The fabric is from Remnant Kings and is described as “Colourful cerise lightweight coating wool. Ideal for a light summer coat or suit … 30% Wool, 70% polyester … Dry Clean Only”. It was more than I normally spend on fabric, but I only needed a metre and I’m really happy with how the end garment looks. Note to self, sewing with decent fabric has the potential to make your creations look more professional. However, the fabric doesn’t seem so very different from the cerise boiled wool available locally at half the price. I’m not sure how different as having initially dismissed the boiled wool, I’m loathe examine it in more detail only to discover it’s the same stuff. Oh well, like I said, I only bought a metre.

side view

side view

I also washed it on a wool cycle in the machine. Despite it being dry clean only. I was using Lladybirds theory of treat it how you want to treat the garment before you start. It seems to have survived fine although it stank of germaline when wet, presumably something they’ve treated it with.

Attatching the bobbles

Attatching the bobbles

I put bobbles on to mimic Anna’s cloak. I nearly didn’t, because they are so twee, but I knew my daughter would love them. They were the end of the roll and not quite enough, I thought I got some matching ones at another shop, also the end of a roll (hmm, local shortage of pink bobbles suggests that I am not the only person to be making something like this), but when I got them home they were bigger and orangier and clearly didn’t match. However, this lot went from the centre back to the curve at the front, so I decided that looked intentional. I attached the ribbon in my seam allowance, bobbles facing inwards, before sewing the main cape and lining together, like you do with piping. It went ok, but then when I clipped my curves I must’ve clipped the tape because one bobble each side under the arm had a snipped through thread and fell off, so I had to reattach them by hand. Other than that they went well.

Nearly there

Nearly there

The lining isn’t “proper” lining fabric, but a heavier fabric that colour matched better, possibly polyester satin, but I’m guessing here. My fabric knowledge is pretty low and the shops I use often have no labels on their fabrics. Anyway, it wasn’t as bad to work with as I feared and has added some weight to the lightweight wool which I think works well. I was good and tacked it in place before pressing it. My old sewing teacher would’ve been proud.

Mandarin collar

Mandarin collar

I used this tutorial to draft a mandarin collar. I figured I could always remove it if it didn’t work, but I’m really pleased with it. It’s 2cm high rather than 1″ as suggested, to scale it down a little (and because I had metric graph paper to hand 😉 ) and I changed the height by .5cm rather than 1/2″, but other than that I followed the tutorial exactly and it was remarkably easy. I didn’t bring the collar all the way to the front due to the overlap and I curved the end down. I also stitched some “stuff” on to make it look more fancy (no idea what to call this, not normally by cup of tea). I like how it came out. I was planning to put more “stuff” around the edge of the cape but the Girl vetoed it and I think she was probably right. Sometimes less is more. So now I have several metres of this “stuff” leftover and something similar yet different I bought in green (silly me, shopping without fabric samples so I bought both).

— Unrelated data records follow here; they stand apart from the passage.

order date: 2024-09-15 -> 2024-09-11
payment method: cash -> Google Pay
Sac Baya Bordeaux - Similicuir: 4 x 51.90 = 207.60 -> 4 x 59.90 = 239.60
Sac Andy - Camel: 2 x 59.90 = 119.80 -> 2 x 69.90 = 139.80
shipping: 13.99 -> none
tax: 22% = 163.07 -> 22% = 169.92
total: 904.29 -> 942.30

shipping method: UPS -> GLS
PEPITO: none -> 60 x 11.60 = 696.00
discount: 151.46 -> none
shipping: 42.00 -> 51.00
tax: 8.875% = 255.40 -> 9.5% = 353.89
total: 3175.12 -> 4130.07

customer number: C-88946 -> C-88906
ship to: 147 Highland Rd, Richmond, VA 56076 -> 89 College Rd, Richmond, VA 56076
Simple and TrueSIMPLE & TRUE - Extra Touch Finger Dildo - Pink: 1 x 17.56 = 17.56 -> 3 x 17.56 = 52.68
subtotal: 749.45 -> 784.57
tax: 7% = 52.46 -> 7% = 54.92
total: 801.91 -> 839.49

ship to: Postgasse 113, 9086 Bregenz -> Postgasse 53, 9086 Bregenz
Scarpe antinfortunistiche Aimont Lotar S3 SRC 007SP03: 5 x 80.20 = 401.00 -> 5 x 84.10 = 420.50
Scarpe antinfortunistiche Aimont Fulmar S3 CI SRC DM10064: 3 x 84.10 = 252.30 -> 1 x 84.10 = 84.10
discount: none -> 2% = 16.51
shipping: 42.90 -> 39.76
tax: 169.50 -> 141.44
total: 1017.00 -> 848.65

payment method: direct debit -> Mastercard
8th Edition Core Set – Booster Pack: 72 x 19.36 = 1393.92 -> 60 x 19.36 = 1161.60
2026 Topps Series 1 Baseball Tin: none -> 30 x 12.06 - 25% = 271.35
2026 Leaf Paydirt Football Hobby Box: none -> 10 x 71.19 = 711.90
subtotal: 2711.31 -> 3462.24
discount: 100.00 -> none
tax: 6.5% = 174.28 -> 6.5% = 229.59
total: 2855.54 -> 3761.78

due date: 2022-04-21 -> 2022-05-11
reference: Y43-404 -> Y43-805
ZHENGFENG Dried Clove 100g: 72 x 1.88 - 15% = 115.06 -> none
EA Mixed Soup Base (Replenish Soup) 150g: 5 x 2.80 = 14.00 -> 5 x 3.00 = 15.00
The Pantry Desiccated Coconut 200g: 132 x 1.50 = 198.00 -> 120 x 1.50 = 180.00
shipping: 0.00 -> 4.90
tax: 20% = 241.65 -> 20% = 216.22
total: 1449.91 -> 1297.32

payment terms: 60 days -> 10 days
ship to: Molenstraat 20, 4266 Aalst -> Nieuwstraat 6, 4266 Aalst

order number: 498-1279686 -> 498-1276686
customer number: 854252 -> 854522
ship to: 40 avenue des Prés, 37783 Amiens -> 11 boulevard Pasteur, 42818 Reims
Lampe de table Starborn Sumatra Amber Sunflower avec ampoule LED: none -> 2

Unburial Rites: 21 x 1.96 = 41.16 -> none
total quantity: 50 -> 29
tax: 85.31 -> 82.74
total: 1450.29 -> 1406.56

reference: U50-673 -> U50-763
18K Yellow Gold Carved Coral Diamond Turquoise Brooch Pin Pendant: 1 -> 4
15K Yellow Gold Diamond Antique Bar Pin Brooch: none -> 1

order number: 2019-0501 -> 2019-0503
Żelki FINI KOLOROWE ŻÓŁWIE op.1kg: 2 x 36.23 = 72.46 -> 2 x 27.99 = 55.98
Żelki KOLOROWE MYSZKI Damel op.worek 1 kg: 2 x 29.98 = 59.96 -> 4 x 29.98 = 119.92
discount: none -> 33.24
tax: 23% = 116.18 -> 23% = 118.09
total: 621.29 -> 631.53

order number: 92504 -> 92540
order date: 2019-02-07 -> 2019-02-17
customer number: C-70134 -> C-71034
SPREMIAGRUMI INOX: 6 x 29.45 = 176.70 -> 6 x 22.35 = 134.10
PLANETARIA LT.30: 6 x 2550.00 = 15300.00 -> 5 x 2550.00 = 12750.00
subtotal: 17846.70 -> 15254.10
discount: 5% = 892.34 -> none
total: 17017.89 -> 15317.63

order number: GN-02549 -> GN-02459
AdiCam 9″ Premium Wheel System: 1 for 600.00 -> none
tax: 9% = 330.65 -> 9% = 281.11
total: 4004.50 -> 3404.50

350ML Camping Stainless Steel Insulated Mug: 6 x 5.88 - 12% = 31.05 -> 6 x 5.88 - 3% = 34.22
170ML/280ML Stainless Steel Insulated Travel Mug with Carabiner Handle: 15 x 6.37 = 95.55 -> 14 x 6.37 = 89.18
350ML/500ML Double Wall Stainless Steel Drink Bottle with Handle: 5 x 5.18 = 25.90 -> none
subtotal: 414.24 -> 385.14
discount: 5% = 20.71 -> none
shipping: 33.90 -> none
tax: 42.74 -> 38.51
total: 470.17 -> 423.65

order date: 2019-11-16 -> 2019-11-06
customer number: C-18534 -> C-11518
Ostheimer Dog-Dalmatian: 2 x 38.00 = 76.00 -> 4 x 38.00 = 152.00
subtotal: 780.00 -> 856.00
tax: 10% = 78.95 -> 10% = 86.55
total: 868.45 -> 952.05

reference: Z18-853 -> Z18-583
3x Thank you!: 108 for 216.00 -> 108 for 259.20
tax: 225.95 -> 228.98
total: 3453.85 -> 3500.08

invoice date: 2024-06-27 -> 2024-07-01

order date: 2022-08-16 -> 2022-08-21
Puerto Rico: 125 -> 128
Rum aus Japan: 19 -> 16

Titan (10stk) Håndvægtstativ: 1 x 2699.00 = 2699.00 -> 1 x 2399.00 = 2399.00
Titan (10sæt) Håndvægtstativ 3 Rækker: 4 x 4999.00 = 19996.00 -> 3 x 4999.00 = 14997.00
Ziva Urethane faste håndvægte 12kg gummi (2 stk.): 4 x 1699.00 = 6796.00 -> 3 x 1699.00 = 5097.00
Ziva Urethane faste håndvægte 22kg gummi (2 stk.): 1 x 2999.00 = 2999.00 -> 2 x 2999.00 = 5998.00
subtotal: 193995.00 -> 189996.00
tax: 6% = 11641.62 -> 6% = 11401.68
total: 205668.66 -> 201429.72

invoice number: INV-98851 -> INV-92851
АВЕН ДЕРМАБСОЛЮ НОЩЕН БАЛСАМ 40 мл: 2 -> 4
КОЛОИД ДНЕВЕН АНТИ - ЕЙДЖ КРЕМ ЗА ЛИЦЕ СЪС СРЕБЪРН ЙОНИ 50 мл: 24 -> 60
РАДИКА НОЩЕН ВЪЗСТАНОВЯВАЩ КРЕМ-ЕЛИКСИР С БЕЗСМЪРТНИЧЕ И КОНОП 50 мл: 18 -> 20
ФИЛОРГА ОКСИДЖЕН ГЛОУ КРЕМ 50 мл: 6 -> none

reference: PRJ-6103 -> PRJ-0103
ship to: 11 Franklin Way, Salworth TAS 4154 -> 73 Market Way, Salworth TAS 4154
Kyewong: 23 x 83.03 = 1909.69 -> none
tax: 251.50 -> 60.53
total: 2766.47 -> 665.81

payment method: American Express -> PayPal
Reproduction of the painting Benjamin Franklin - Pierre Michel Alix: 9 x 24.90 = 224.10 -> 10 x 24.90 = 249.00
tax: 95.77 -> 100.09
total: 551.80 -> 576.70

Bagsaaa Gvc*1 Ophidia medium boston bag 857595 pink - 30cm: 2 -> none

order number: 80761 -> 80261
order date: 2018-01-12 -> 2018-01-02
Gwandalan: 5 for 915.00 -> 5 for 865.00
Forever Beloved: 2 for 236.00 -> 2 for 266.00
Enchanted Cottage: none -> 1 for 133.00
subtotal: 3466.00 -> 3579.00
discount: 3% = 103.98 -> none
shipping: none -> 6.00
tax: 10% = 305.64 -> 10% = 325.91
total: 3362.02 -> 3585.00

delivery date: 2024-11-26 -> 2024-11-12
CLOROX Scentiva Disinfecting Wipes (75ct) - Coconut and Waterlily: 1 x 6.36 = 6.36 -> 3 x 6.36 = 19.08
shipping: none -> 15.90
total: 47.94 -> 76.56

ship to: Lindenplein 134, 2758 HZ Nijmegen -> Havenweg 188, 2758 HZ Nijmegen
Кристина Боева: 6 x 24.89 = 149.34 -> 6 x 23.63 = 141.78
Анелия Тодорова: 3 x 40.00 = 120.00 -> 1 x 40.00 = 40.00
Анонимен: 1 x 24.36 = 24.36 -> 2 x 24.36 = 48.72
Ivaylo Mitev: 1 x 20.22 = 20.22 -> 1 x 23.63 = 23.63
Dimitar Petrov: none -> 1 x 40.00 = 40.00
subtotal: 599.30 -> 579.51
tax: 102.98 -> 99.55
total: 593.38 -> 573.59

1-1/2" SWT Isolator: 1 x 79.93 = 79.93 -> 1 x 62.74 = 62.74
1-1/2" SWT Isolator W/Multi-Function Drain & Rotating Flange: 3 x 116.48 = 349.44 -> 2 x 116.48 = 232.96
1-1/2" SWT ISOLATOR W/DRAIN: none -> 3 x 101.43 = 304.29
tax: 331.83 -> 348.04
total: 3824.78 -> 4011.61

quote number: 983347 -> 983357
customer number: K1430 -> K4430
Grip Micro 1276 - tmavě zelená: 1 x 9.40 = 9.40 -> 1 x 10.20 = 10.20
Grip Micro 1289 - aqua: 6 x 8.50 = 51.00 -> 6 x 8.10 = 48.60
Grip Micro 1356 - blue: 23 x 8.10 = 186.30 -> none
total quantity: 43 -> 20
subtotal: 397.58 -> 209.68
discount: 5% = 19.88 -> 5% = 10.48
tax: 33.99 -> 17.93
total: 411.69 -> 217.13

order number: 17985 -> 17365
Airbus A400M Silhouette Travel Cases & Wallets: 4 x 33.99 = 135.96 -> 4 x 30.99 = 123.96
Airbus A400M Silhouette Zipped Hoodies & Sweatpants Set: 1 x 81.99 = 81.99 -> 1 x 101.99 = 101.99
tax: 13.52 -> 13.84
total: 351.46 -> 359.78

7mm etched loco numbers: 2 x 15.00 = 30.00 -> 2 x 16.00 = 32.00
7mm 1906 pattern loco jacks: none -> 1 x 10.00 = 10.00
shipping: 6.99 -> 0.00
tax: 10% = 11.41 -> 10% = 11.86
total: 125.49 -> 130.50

understitching on collar and hanging loop in action

understitching on collar and hanging loop in action

The only other change I made to the pattern was to add a hanging loop to the facing, because why wouldn’t you?

chic

chic

The buttons are just perfect, large, dark wood with a snowflake design painted on. I was so pleased to find those. (Yet I failed to get a decent close up of them sorry). I sewed them on with some vintage button thread I inherited.

Moon spotting

Moon spotting

I’m really pleased with this make, it’s come out better than I’d imagined and looks really smart, like something that you’d find in a trendy kids clothes boutique (with associated price tag). As we’re coming up to spring here I’m hoping it will get a lot of wear and will take less persuading for her to put on (she doesn’t like layers, but I’m hoping the Anna factor will win her over, combined with the fact that its not fitted in the arms, a coat over jumper is a major uncomfortable issue with that girl!). I’m not likely to make this pattern again in a hurry (I don’t think she needs more than one cape) but if I had a timemachine the only thing I might change is to add a pocket. I realised at the end this doesn’t have one. I think you could get away with a welt breast pocket on the lining.

I think she likes it!

I think she likes it!

The pattern is a super easy make and comes together quickly. The instructions are good and cover things like gathering the seam allowance of the curves before bagging it out to help the lining lay flat – I would never have thought of that. And, with a few minor tweaks, I reckon it makes a good practical every day dressing up item too.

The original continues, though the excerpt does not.